関根 だからこそ会社を作ってやっているんです。関係各所への許可を取り付け、上映作品もしかるべきところから手続きを経て借りてきているわけですから。
コサイト ちゃんと考えていらっしゃる。
古田 中身は中学生でも、外見は大人ですから(笑)。
薩川 会場で使う椅子などは調布市からお借りしました。僕達を信頼してくださったからだと思うんですね。最初はどこか得体のしれない存在だっただろうと思います。だから「本当に河川敷を貸していいのか」「近隣住民への配慮ができるのか」といった不安もあったはず。僕たちはとにかく積極的に行政とコミュニケーションを取り、「市民が責任をもってやる」という姿勢を示し続けました。

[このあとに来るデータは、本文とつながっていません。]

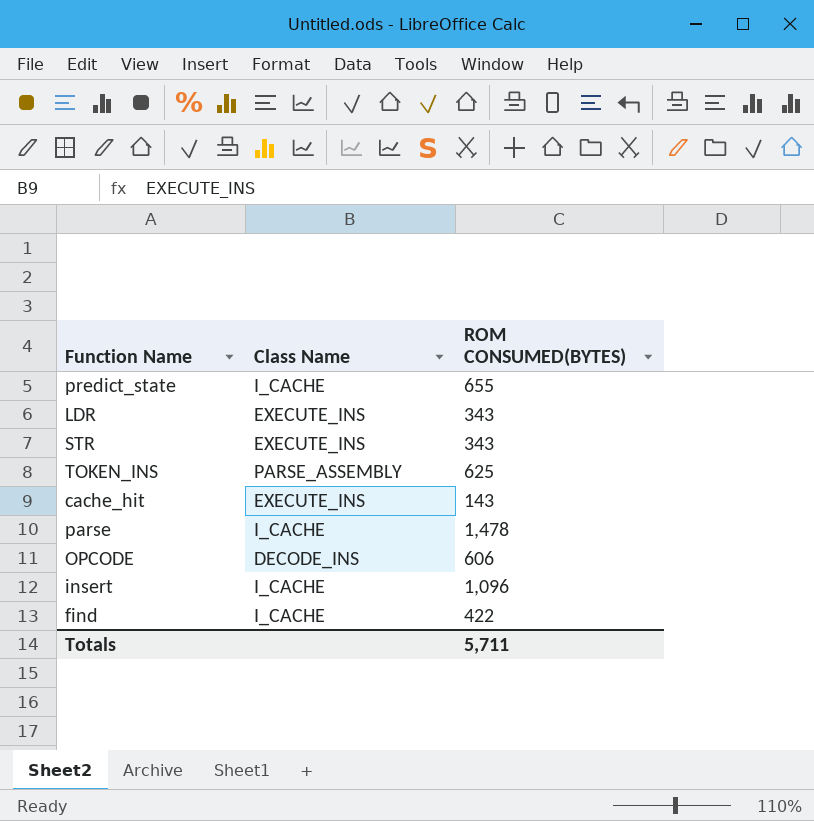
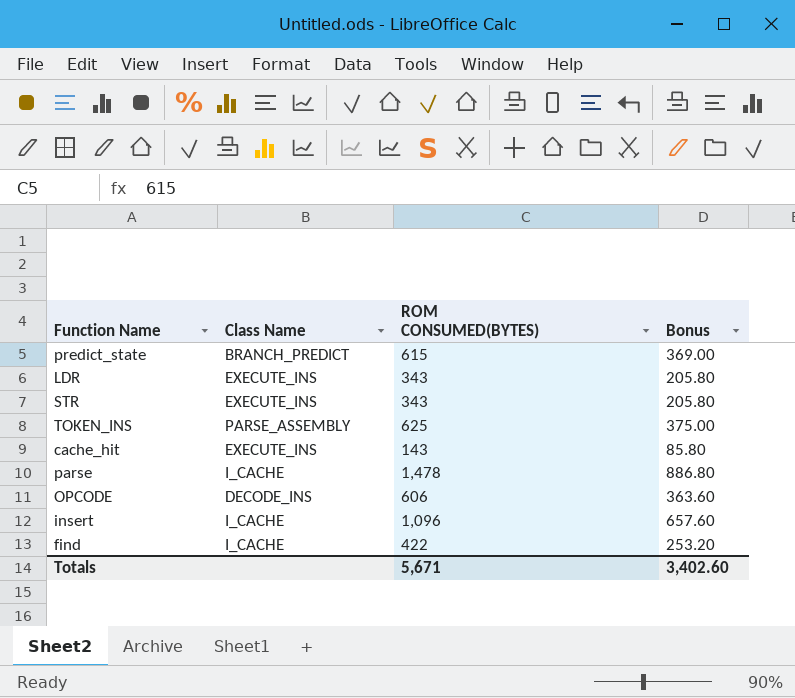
column Bonus | formula: none -> [ROM CONSUMED(BYTES)] * 0.6
predict_state | Class Name: I_CACHE -> BRANCH_PREDICT
predict_state | ROM CONSUMED(BYTES): 655 -> 615
Totals | ROM CONSUMED(BYTES): 5,711 -> 5,671

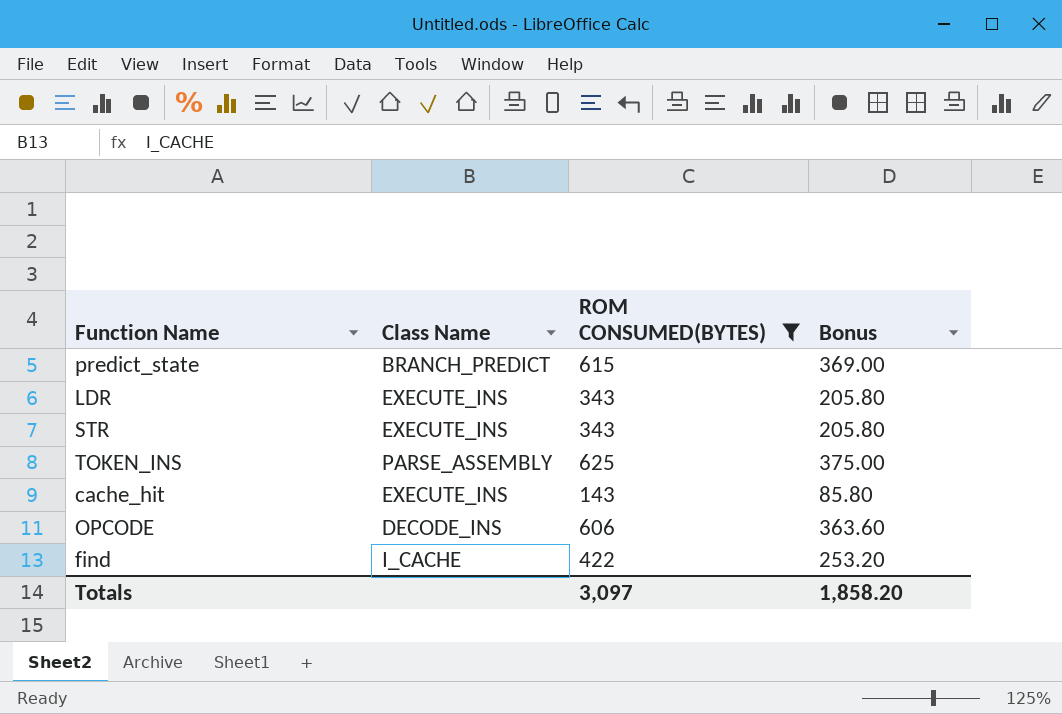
filter: none -> ROM CONSUMED(BYTES) <= 625
Totals | ROM CONSUMED(BYTES): 5,671 -> 3,097
Totals | Bonus: 3,402.60 -> 1,858.20

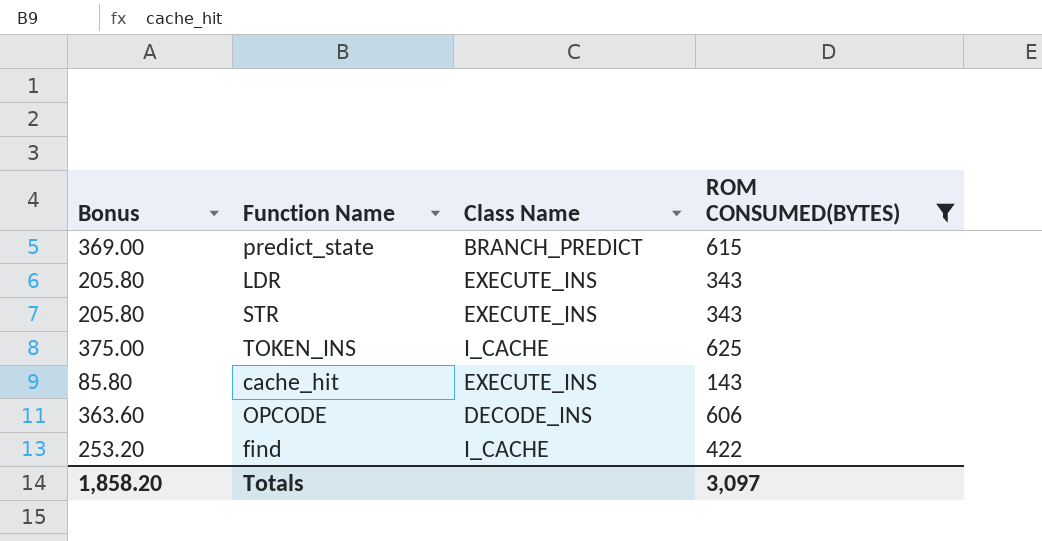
column Bonus | position: 4 -> 1
TOKEN_INS | Class Name: PARSE_ASSEMBLY -> I_CACHE

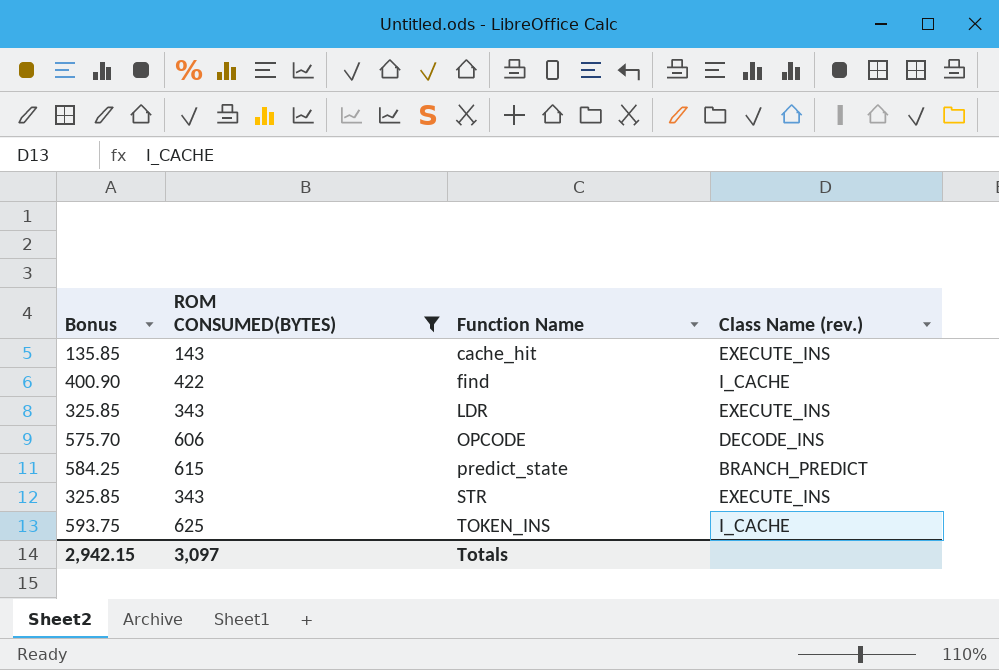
row order: none -> Function Name ascending
column Bonus | formula: [ROM CONSUMED(BYTES)] * 0.6 -> [ROM CONSUMED(BYTES)] * 0.95
column ROM CONSUMED(BYTES) | position: 4 -> 2
column name: Class Name -> Class Name (rev.)
Totals | Bonus: 1,858.20 -> 2,942.15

コサイト そこは丁寧に信頼関係を紡いでいくことも大切なのですね。
父親を面白がる
コサイト この中の3人が「父親」だということですが、以前co-ba chofuでは「父親を面白がる会」というブレスト飲み会も企画されていましたよね。
唐品 あれは都内の別の場所でやっていた会を、調布でもやろうということになり。父親としてできることを、あらためて考えてみたいよねって。
コサイト 子育てに積極的に参加するお父さんのことを「イクメン」っていいますけれど、違和感ありますか?
唐品 言われて嬉しいお父さんは少ないのではないかな。「父親を面白がる会」では、お父さん向けのワークショップを企画したらどうかという話になりました。
薩川 たとえば、お父さんがチャーハンを作ったらすごく美味しいとか。
古田 包丁を研ぐのが上手いとか。
唐品 娘の髪の毛を、お父さんがささっと結いましたとか。
コサイト 娘の髪の毛、編みこみましたけど何か?とか。
唐品 そうそう! ごめんごめん、ちょっとやり過ぎちゃったなあ、と驚く妻に言える面白さ。
コサイト あははは。
唐品 昔のお父さんたちって、日曜大工とかで結構何でも作っていましたよね。そういう「ワザ」がもう少しお父さん同士で共有されて、家の中のちょっとしたことができるようになったら、面白いと思ったんです。というわけで「ワークショップビレッジミニ」という企画をやりました。
コサイト ワークショップでやったことを、家でささっとやって見せる。家族へのサプライズですね。
唐品 「育児に参加しよう」ということとは違って、親父に何ができるかという視点。せっかくやるなら感謝されたほうがいいでしょう。
関根 うちの長男は完全母乳だったんですよ。泣く子を落ち着かせることができる母乳は、父親にはありません。「母親と同じことは絶対にできないな」と思い知りました。ならば父親として何ができるかって考えました。とにかく子どもと一生懸命遊ぶとか、子どもを連れ出して妻に休んでもらうとか。
コサイト できることをやればいいし、お父さんだからこそできることは沢山あるはずですね!
パッチワークスのみなさんは、大きなイベントも軽々と運営しているように見えますが、そこには責任と覚悟がありました。男性だからこそのアイデア、父親だからこその感覚を持っているところも魅力です。何事にも真剣に「面白がる」大人の姿を見た子どもたちは、きっと「自分もあんな大人になりたい」と思うことでしょう。